Weirdly enough, there are even apparently criteria where my 15-year-old IQ, in the ‘superior’ range, would be low functioning.  Kanner apparently used something like 140 or 150 as the cutoff for high functioning.  So by Kanner’s standards, I only would’ve been high functioning at the age of six.  Ever since the age of 15, I would have been low functioning.

By other standards, I would have been high functioning until the age of 22, at which point I became low functioning.

And by other standards, I would have been high functioning until the age of 22, at which point I became either high or mid functioning depending on whether there’s a mid-functioning buffer zone over that 70 IQ number (which often there is).

So by most IQ-based standards, I’m mid or low functioning.

This does not mean I accept these standards.  But people who go “You can’t possibly call yourself low functioning” apparently don’t know what they’re talking about.  Because my IQ is 85 and that’s definitely in the low-functioning range as used by some researchers, and mid-functioning or just barely high-functioning as used by others.

So… while I still completely reject functioning labels, I’m getting a little sick of the idea that I just made up this idea that people think of me as low-functioning.  I didn’t make it up.  I didn’t create it.  I didn’t do anything to convince people I was low-functioning.  The first time I was described as low-functioning, I didn’t even know anyone was describing me that way, I was a 15-year-old sometimes-verbal teenager who had just gotten out of my first year of college with mostly-decent grades and had an IQ of 120.  And yet I was described, on paper, in writing, as low functioning, and in a way that made it look like mid-functioning was people’s ultimate dream for me.

Interestingly, my functioning level on that chart was the exact inverse of how I was feeling:  The worse I felt, the higher functioning I was.  The better I felt, the lower functioning I was.  That says a lot about functioning labels and how people use them.  The chart was actually a graph that showed my functioning level over time, from the age of 14.75 to the age of 15.5, approximately.

I noticed that in general in that psychiatrist’s notes, I was described as higher functioning or “doing better” the more I conformed to his plans for my life.  Like he wanted me to become a psychiatrist like him.  He badly wanted this, to the point it interfered with his professional judgement on many different occasions.  He wanted me to become a psychiatrist and work with autistic children.  He believed that should be my mission in life.

So he would pound me over and over with how this is what I should be, this is what I should do.  And then if I finally echoed it back to him, he’d say “Today Mel said that sie wanted to become a psychiatrist!  This is excellent progress and shows that sie has motivation to improve and insight into hir own blah-blah-blah” and he seriously had no clue what he was doing to me there.  Like that this was coercion and that I was not interested in psychiatry at all.

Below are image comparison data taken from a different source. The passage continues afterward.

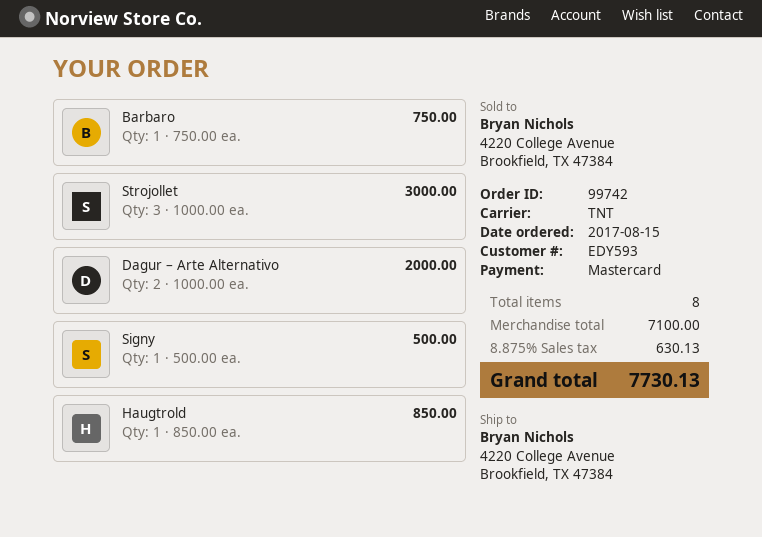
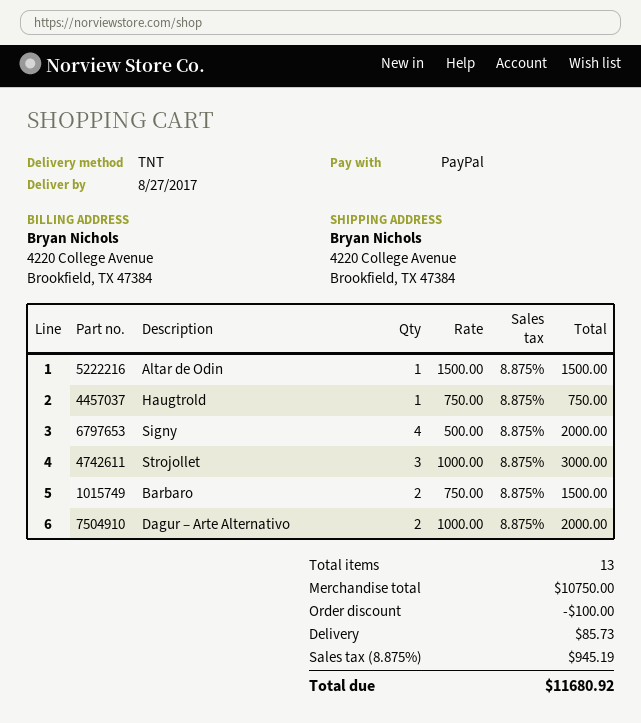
payment method: Mastercard -> PayPal
Barbaro: 1 x 750.00 = 750.00 -> 2 x 750.00 = 1500.00
Signy: 1 x 500.00 = 500.00 -> 4 x 500.00 = 2000.00
Haugtrold: 1 x 850.00 = 850.00 -> 1 x 750.00 = 750.00
Altar de Odin: none -> 1 x 1500.00 = 1500.00
total quantity: 8 -> 13
subtotal: 7100.00 -> 10750.00
discount: none -> 100.00
shipping: none -> 85.73
tax: 8.875% = 630.13 -> 8.875% = 945.19
total: 7730.13 -> 11680.92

Anyway, the more I acted like I wanted to be a shrink, the higher functioning I got, imagine that?

And the more I pushed myself to do 'normal’ things, even if I couldn’t sustain them, I’d get called higher functioning.  And then I’d suddenly collapse, and get called lower functioning, and everyone would be puzzled, but I’d actually feel better for the release of tension, and people would be running around like chickens with their heads cut off trying to see where they went wrong.  And they never, ever grasped that I would never be able to become 'high functioning’ by their standards because I didn’t have the capacity to sustain that level of physical or intellectual abilities.

Anyway, according to all this, I’m high functioning, I’m low functioning, and I’m mid functioning.  So what else is new?